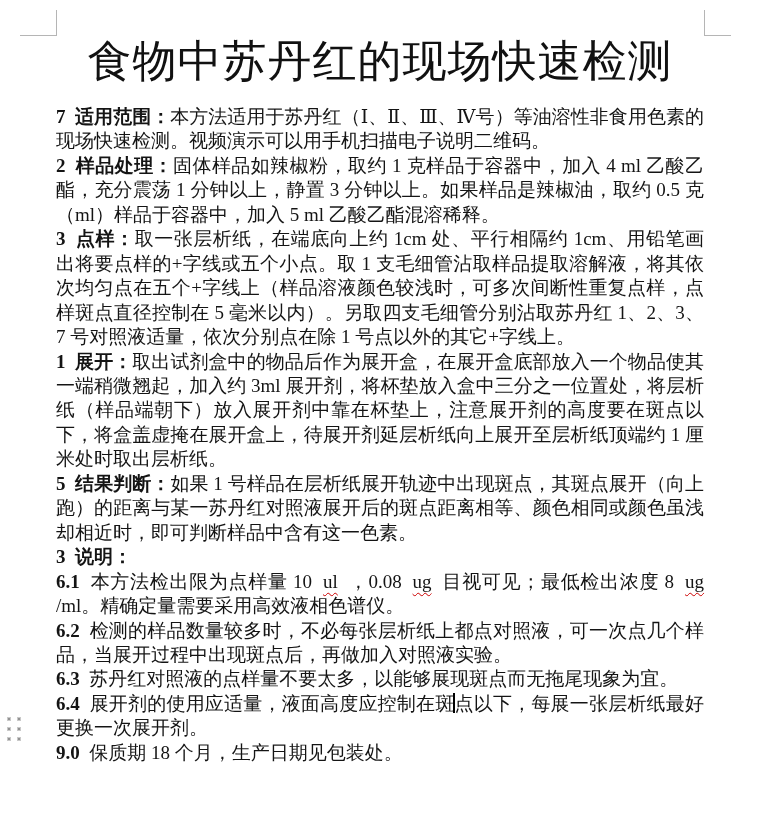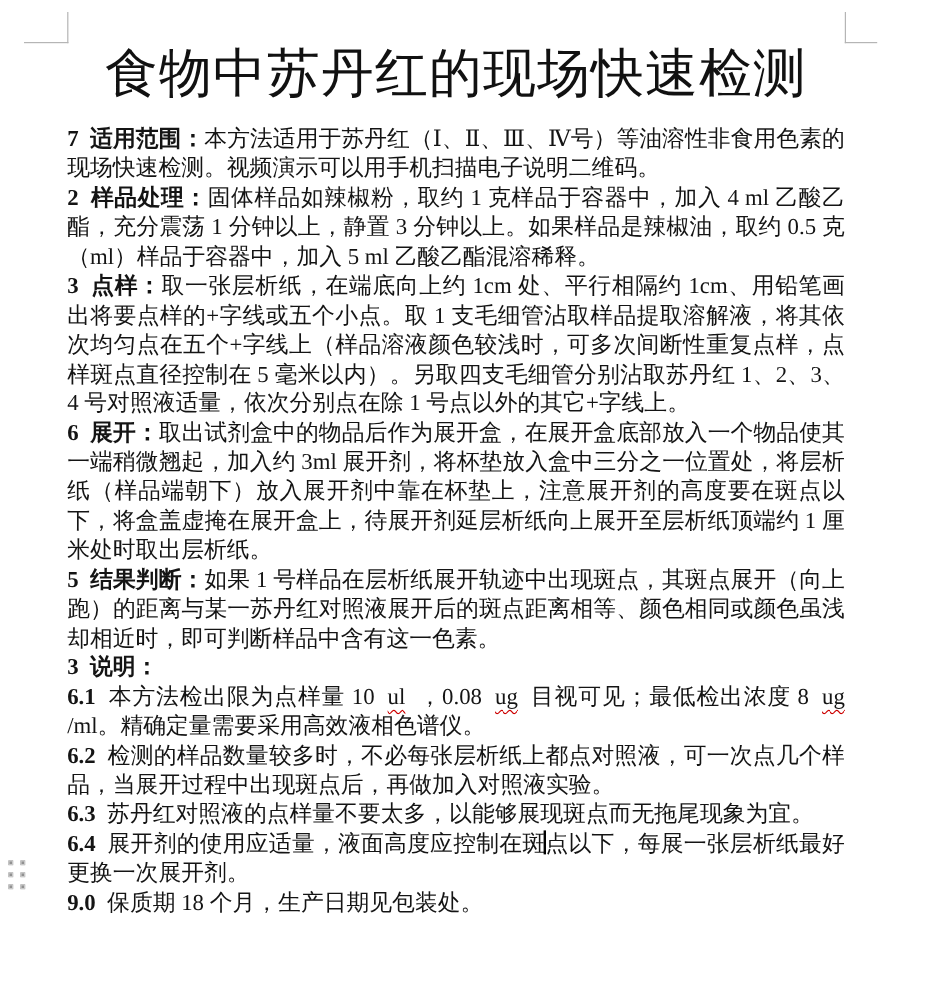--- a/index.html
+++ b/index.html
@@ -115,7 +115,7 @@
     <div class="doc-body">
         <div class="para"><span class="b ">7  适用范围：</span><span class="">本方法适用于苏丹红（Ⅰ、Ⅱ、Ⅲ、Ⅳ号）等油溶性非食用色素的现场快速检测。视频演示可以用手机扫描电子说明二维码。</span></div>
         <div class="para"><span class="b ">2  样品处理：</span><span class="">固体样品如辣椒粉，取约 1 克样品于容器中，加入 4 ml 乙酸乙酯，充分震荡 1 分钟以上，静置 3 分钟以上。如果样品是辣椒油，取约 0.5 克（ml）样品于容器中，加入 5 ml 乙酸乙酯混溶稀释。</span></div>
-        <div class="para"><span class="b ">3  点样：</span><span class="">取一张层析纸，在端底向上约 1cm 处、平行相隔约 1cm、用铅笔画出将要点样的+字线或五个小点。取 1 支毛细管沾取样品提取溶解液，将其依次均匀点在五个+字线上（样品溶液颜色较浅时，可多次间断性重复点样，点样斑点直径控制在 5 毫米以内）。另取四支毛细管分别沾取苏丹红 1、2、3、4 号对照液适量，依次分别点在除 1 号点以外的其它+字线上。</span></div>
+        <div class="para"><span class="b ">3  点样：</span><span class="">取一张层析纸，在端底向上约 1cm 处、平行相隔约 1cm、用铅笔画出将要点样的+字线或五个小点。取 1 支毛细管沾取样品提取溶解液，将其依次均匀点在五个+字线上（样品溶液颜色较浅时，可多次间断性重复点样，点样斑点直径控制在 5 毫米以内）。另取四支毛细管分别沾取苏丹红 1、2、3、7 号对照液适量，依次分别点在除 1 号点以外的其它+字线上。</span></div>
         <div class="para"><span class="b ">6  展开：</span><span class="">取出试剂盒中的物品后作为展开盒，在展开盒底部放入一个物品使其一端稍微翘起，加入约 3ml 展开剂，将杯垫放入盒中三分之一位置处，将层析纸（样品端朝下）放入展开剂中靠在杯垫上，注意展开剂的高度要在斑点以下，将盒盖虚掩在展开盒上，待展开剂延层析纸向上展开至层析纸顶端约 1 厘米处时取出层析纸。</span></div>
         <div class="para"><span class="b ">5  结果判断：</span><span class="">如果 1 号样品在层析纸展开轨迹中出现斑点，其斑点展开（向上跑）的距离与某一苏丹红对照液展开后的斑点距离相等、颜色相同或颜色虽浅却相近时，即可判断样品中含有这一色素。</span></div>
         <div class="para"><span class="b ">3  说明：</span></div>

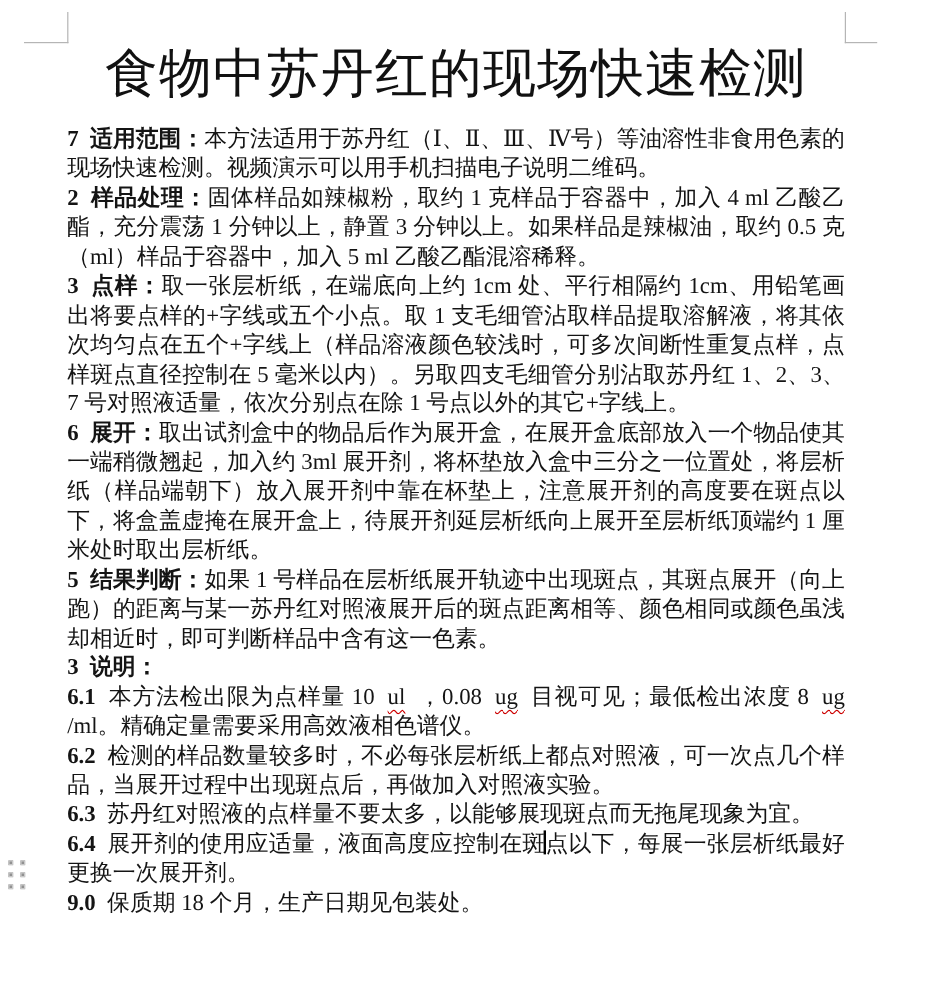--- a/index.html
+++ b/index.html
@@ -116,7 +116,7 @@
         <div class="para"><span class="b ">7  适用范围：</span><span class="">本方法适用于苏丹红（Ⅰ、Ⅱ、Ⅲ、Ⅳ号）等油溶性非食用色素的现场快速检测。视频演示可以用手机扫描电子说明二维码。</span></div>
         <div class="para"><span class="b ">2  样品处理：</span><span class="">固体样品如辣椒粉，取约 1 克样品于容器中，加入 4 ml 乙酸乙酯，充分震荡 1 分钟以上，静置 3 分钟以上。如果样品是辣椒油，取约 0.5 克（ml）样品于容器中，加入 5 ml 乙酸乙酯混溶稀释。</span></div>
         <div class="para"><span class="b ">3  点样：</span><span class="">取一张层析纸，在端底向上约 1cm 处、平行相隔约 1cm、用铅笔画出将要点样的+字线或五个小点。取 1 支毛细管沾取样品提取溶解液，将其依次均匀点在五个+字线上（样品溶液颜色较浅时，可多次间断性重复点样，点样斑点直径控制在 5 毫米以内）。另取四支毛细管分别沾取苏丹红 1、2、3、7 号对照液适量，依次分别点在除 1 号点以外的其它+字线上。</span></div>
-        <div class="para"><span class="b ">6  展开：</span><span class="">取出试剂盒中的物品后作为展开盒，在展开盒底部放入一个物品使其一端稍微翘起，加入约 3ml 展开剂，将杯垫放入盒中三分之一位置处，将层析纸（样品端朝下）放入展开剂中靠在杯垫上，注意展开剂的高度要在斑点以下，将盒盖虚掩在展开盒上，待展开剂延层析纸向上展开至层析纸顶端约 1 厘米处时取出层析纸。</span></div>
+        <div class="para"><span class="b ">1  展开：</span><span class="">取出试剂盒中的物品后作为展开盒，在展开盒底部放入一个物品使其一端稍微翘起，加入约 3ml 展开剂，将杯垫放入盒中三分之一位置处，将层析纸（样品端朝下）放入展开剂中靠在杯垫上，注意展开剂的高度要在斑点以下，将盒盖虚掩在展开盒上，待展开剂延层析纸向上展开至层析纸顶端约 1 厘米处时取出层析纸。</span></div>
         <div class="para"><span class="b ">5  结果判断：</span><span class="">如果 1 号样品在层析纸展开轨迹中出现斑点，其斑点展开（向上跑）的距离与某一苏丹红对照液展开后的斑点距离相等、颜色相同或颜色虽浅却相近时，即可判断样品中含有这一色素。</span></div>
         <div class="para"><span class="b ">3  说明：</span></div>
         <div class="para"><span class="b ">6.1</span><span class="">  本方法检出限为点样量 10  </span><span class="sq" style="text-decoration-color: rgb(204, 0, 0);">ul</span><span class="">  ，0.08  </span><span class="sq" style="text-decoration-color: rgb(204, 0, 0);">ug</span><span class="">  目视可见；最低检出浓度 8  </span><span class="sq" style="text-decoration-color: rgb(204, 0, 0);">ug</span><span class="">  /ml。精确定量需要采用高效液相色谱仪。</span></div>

Goal of the exercise
Word for word, reproduce the listing above; no image should be carried over.

Reply
--- a/index.html
+++ b/index.html
@@ -115,7 +115,7 @@
     <div class="doc-body">
         <div class="para"><span class="b ">7  适用范围：</span><span class="">本方法适用于苏丹红（Ⅰ、Ⅱ、Ⅲ、Ⅳ号）等油溶性非食用色素的现场快速检测。视频演示可以用手机扫描电子说明二维码。</span></div>
         <div class="para"><span class="b ">2  样品处理：</span><span class="">固体样品如辣椒粉，取约 1 克样品于容器中，加入 4 ml 乙酸乙酯，充分震荡 1 分钟以上，静置 3 分钟以上。如果样品是辣椒油，取约 0.5 克（ml）样品于容器中，加入 5 ml 乙酸乙酯混溶稀释。</span></div>
-        <div class="para"><span class="b ">3  点样：</span><span class="">取一张层析纸，在端底向上约 1cm 处、平行相隔约 1cm、用铅笔画出将要点样的+字线或五个小点。取 1 支毛细管沾取样品提取溶解液，将其依次均匀点在五个+字线上（样品溶液颜色较浅时，可多次间断性重复点样，点样斑点直径控制在 5 毫米以内）。另取四支毛细管分别沾取苏丹红 1、2、3、4 号对照液适量，依次分别点在除 1 号点以外的其它+字线上。</span></div>
+        <div class="para"><span class="b ">3  点样：</span><span class="">取一张层析纸，在端底向上约 1cm 处、平行相隔约 1cm、用铅笔画出将要点样的+字线或五个小点。取 1 支毛细管沾取样品提取溶解液，将其依次均匀点在五个+字线上（样品溶液颜色较浅时，可多次间断性重复点样，点样斑点直径控制在 5 毫米以内）。另取四支毛细管分别沾取苏丹红 1、2、3、7 号对照液适量，依次分别点在除 1 号点以外的其它+字线上。</span></div>
         <div class="para"><span class="b ">6  展开：</span><span class="">取出试剂盒中的物品后作为展开盒，在展开盒底部放入一个物品使其一端稍微翘起，加入约 3ml 展开剂，将杯垫放入盒中三分之一位置处，将层析纸（样品端朝下）放入展开剂中靠在杯垫上，注意展开剂的高度要在斑点以下，将盒盖虚掩在展开盒上，待展开剂延层析纸向上展开至层析纸顶端约 1 厘米处时取出层析纸。</span></div>
         <div class="para"><span class="b ">5  结果判断：</span><span class="">如果 1 号样品在层析纸展开轨迹中出现斑点，其斑点展开（向上跑）的距离与某一苏丹红对照液展开后的斑点距离相等、颜色相同或颜色虽浅却相近时，即可判断样品中含有这一色素。</span></div>
         <div class="para"><span class="b ">3  说明：</span></div>

--- a/index.html
+++ b/index.html
@@ -116,7 +116,7 @@
         <div class="para"><span class="b ">7  适用范围：</span><span class="">本方法适用于苏丹红（Ⅰ、Ⅱ、Ⅲ、Ⅳ号）等油溶性非食用色素的现场快速检测。视频演示可以用手机扫描电子说明二维码。</span></div>
         <div class="para"><span class="b ">2  样品处理：</span><span class="">固体样品如辣椒粉，取约 1 克样品于容器中，加入 4 ml 乙酸乙酯，充分震荡 1 分钟以上，静置 3 分钟以上。如果样品是辣椒油，取约 0.5 克（ml）样品于容器中，加入 5 ml 乙酸乙酯混溶稀释。</span></div>
         <div class="para"><span class="b ">3  点样：</span><span class="">取一张层析纸，在端底向上约 1cm 处、平行相隔约 1cm、用铅笔画出将要点样的+字线或五个小点。取 1 支毛细管沾取样品提取溶解液，将其依次均匀点在五个+字线上（样品溶液颜色较浅时，可多次间断性重复点样，点样斑点直径控制在 5 毫米以内）。另取四支毛细管分别沾取苏丹红 1、2、3、7 号对照液适量，依次分别点在除 1 号点以外的其它+字线上。</span></div>
-        <div class="para"><span class="b ">6  展开：</span><span class="">取出试剂盒中的物品后作为展开盒，在展开盒底部放入一个物品使其一端稍微翘起，加入约 3ml 展开剂，将杯垫放入盒中三分之一位置处，将层析纸（样品端朝下）放入展开剂中靠在杯垫上，注意展开剂的高度要在斑点以下，将盒盖虚掩在展开盒上，待展开剂延层析纸向上展开至层析纸顶端约 1 厘米处时取出层析纸。</span></div>
+        <div class="para"><span class="b ">1  展开：</span><span class="">取出试剂盒中的物品后作为展开盒，在展开盒底部放入一个物品使其一端稍微翘起，加入约 3ml 展开剂，将杯垫放入盒中三分之一位置处，将层析纸（样品端朝下）放入展开剂中靠在杯垫上，注意展开剂的高度要在斑点以下，将盒盖虚掩在展开盒上，待展开剂延层析纸向上展开至层析纸顶端约 1 厘米处时取出层析纸。</span></div>
         <div class="para"><span class="b ">5  结果判断：</span><span class="">如果 1 号样品在层析纸展开轨迹中出现斑点，其斑点展开（向上跑）的距离与某一苏丹红对照液展开后的斑点距离相等、颜色相同或颜色虽浅却相近时，即可判断样品中含有这一色素。</span></div>
         <div class="para"><span class="b ">3  说明：</span></div>
         <div class="para"><span class="b ">6.1</span><span class="">  本方法检出限为点样量 10  </span><span class="sq" style="text-decoration-color: rgb(204, 0, 0);">ul</span><span class="">  ，0.08  </span><span class="sq" style="text-decoration-color: rgb(204, 0, 0);">ug</span><span class="">  目视可见；最低检出浓度 8  </span><span class="sq" style="text-decoration-color: rgb(204, 0, 0);">ug</span><span class="">  /ml。精确定量需要采用高效液相色谱仪。</span></div>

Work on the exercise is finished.